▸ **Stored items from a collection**
# # # # #
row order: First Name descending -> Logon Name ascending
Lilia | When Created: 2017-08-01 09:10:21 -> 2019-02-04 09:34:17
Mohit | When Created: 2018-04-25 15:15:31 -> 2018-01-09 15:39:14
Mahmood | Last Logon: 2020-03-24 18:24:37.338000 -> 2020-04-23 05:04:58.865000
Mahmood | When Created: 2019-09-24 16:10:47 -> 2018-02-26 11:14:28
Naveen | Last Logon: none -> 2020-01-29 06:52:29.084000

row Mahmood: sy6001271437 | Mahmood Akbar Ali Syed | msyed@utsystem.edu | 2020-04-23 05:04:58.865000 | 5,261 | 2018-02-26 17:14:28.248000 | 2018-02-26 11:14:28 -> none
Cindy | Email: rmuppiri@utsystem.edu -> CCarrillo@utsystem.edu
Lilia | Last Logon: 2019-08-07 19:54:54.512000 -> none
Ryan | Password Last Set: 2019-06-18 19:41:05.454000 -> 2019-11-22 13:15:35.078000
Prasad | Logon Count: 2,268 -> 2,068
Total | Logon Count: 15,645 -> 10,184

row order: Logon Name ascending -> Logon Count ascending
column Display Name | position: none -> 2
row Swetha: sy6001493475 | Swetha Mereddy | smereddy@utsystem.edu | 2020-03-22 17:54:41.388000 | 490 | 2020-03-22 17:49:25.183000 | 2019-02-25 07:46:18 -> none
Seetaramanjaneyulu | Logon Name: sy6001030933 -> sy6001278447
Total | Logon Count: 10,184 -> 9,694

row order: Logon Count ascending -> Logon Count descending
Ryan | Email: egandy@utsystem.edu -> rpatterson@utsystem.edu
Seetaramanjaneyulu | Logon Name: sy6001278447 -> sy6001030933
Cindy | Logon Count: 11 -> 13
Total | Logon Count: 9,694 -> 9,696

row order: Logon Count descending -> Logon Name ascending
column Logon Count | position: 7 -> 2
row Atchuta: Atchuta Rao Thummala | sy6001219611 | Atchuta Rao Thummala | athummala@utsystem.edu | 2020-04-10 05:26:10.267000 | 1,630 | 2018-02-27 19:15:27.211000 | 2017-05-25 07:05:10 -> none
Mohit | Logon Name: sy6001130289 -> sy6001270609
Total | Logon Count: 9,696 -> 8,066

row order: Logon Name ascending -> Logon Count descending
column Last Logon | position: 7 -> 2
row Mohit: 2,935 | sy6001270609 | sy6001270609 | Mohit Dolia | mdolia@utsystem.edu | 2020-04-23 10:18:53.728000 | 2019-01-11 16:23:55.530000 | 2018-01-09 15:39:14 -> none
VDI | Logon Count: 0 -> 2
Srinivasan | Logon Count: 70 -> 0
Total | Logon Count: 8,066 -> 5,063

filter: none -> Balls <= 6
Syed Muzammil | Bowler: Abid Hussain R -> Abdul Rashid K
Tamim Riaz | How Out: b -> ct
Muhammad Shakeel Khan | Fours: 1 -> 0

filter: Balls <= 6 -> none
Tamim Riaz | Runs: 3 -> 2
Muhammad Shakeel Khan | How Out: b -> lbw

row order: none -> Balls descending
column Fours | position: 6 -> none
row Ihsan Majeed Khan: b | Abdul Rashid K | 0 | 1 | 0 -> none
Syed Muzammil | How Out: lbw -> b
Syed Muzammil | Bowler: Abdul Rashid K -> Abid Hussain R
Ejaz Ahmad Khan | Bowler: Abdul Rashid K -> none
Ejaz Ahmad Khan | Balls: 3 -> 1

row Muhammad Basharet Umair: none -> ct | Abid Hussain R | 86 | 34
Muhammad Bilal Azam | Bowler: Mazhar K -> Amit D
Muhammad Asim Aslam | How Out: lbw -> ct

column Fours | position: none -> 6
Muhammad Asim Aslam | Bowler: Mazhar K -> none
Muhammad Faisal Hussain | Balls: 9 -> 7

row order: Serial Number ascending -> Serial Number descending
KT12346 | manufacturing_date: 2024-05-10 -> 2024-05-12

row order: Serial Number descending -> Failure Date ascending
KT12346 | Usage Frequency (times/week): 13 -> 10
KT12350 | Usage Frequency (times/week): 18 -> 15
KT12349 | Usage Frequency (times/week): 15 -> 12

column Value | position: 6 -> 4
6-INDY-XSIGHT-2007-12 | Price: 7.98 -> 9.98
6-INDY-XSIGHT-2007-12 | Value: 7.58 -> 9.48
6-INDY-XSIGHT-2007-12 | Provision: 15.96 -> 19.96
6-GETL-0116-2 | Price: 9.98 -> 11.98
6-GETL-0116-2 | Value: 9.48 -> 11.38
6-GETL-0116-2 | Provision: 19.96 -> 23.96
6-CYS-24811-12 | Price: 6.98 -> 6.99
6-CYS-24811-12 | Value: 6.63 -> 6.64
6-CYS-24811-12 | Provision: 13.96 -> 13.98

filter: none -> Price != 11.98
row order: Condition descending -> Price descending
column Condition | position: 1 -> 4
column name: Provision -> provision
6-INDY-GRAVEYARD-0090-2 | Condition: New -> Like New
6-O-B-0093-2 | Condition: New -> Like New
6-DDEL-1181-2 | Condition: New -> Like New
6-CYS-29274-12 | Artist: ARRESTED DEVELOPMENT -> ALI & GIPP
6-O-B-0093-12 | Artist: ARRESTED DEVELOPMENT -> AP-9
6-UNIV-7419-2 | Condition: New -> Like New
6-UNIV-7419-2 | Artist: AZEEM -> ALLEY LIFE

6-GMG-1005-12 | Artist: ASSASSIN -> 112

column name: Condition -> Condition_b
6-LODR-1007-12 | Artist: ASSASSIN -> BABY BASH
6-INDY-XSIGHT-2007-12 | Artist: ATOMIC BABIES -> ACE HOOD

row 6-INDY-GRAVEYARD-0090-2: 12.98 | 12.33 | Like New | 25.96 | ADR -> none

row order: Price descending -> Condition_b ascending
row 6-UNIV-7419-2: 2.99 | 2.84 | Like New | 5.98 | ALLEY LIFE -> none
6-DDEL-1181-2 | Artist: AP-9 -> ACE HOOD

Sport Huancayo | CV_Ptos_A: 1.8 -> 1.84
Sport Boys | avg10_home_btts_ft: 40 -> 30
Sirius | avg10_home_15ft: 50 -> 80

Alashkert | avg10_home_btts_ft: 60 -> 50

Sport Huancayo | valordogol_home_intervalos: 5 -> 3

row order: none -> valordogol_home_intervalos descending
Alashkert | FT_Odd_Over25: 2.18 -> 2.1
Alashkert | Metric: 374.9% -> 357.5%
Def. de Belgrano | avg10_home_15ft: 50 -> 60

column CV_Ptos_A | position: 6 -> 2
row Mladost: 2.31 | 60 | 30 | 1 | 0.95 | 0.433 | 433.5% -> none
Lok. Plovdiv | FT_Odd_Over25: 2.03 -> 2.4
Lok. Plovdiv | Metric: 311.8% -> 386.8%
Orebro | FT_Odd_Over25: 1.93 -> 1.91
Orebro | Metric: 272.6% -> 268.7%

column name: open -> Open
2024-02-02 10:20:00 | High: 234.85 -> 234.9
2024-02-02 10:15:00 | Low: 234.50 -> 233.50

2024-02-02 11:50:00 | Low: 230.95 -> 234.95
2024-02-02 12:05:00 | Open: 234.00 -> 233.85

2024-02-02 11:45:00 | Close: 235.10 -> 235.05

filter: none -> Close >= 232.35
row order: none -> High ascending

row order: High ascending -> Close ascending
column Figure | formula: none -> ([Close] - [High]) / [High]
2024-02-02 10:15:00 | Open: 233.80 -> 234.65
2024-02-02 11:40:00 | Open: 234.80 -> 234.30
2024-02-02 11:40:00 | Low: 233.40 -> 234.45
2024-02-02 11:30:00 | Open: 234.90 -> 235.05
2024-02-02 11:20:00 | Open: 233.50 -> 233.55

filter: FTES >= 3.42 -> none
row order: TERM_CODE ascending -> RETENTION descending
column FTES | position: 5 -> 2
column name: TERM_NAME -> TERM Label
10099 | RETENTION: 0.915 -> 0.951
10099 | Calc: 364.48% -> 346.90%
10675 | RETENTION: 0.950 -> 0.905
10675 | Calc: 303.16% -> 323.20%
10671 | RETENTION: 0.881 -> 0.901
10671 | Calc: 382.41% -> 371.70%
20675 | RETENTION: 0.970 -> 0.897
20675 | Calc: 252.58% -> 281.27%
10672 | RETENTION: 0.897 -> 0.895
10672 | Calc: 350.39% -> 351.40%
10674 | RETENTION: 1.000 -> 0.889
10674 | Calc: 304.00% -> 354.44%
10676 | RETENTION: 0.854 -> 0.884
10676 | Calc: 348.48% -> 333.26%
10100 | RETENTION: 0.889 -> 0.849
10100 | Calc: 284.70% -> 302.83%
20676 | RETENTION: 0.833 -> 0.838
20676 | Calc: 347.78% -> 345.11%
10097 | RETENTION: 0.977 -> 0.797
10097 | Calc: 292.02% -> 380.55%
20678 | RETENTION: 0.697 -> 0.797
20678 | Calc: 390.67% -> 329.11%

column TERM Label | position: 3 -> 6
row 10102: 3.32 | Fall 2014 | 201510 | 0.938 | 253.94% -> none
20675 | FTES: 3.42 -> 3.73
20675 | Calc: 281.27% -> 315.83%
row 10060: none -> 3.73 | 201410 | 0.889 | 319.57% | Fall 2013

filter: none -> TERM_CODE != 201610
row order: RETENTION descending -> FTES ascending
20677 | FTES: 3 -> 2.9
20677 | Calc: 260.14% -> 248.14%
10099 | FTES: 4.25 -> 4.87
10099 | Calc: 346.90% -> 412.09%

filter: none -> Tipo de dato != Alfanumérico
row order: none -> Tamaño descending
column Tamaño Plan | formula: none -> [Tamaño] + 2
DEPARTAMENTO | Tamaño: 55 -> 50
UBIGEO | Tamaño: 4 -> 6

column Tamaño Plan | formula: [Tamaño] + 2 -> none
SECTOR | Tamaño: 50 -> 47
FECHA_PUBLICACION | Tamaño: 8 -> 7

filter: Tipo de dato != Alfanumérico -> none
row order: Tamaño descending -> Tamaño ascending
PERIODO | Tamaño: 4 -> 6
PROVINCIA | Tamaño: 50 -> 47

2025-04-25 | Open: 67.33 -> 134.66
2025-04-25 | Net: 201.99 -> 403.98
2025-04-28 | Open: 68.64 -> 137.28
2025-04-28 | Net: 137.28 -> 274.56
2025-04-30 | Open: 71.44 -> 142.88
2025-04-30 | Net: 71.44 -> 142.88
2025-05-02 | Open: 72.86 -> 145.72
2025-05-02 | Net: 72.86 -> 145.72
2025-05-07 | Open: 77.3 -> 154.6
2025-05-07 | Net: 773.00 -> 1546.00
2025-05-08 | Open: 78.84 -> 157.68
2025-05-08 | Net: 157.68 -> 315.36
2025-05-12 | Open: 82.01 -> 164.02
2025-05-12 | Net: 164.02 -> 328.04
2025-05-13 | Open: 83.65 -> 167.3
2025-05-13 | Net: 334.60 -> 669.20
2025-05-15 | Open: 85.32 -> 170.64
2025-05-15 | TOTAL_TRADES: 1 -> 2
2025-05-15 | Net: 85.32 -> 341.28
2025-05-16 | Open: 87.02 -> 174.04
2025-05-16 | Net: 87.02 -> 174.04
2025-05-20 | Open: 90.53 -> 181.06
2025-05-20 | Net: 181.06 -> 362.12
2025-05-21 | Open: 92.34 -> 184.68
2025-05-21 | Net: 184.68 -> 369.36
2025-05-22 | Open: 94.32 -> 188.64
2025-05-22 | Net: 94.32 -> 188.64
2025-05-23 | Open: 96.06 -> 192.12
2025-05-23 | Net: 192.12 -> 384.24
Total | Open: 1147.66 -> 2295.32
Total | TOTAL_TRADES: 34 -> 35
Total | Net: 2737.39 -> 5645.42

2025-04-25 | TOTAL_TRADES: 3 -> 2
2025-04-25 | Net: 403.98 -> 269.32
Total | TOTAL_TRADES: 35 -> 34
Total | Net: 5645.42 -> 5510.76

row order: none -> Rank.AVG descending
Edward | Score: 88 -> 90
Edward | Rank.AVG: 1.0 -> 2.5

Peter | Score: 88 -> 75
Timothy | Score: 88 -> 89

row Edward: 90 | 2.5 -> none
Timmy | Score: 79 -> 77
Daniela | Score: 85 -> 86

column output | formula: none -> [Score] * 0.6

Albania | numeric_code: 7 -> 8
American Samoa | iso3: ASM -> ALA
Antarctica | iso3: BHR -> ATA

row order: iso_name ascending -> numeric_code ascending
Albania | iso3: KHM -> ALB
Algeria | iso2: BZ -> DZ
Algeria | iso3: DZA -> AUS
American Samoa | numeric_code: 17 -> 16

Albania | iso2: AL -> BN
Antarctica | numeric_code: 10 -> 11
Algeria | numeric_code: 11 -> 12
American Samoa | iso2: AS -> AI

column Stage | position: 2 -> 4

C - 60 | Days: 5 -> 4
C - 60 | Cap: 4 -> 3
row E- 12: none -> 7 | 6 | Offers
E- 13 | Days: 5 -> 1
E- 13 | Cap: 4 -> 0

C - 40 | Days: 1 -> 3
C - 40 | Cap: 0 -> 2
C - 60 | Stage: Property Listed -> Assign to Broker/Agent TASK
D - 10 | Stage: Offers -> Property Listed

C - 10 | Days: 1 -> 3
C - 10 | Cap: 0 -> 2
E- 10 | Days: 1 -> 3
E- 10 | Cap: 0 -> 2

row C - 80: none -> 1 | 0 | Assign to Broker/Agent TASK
# # # # #
▸ **WHAT THE TASK REQUIRES**
Please transcribe the data above without changes, from its first line to its "row order: Logon Name ascending -> Logon Count ascending" line, and leave out anything past that.

▸ **WRITTEN ANSWER**
row order: First Name descending -> Logon Name ascending
Lilia | When Created: 2017-08-01 09:10:21 -> 2019-02-04 09:34:17
Mohit | When Created: 2018-04-25 15:15:31 -> 2018-01-09 15:39:14
Mahmood | Last Logon: 2020-03-24 18:24:37.338000 -> 2020-04-23 05:04:58.865000
Mahmood | When Created: 2019-09-24 16:10:47 -> 2018-02-26 11:14:28
Naveen | Last Logon: none -> 2020-01-29 06:52:29.084000

row Mahmood: sy6001271437 | Mahmood Akbar Ali Syed | msyed@utsystem.edu | 2020-04-23 05:04:58.865000 | 5,261 | 2018-02-26 17:14:28.248000 | 2018-02-26 11:14:28 -> none
Cindy | Email: rmuppiri@utsystem.edu -> CCarrillo@utsystem.edu
Lilia | Last Logon: 2019-08-07 19:54:54.512000 -> none
Ryan | Password Last Set: 2019-06-18 19:41:05.454000 -> 2019-11-22 13:15:35.078000
Prasad | Logon Count: 2,268 -> 2,068
Total | Logon Count: 15,645 -> 10,184

row order: Logon Name ascending -> Logon Count ascending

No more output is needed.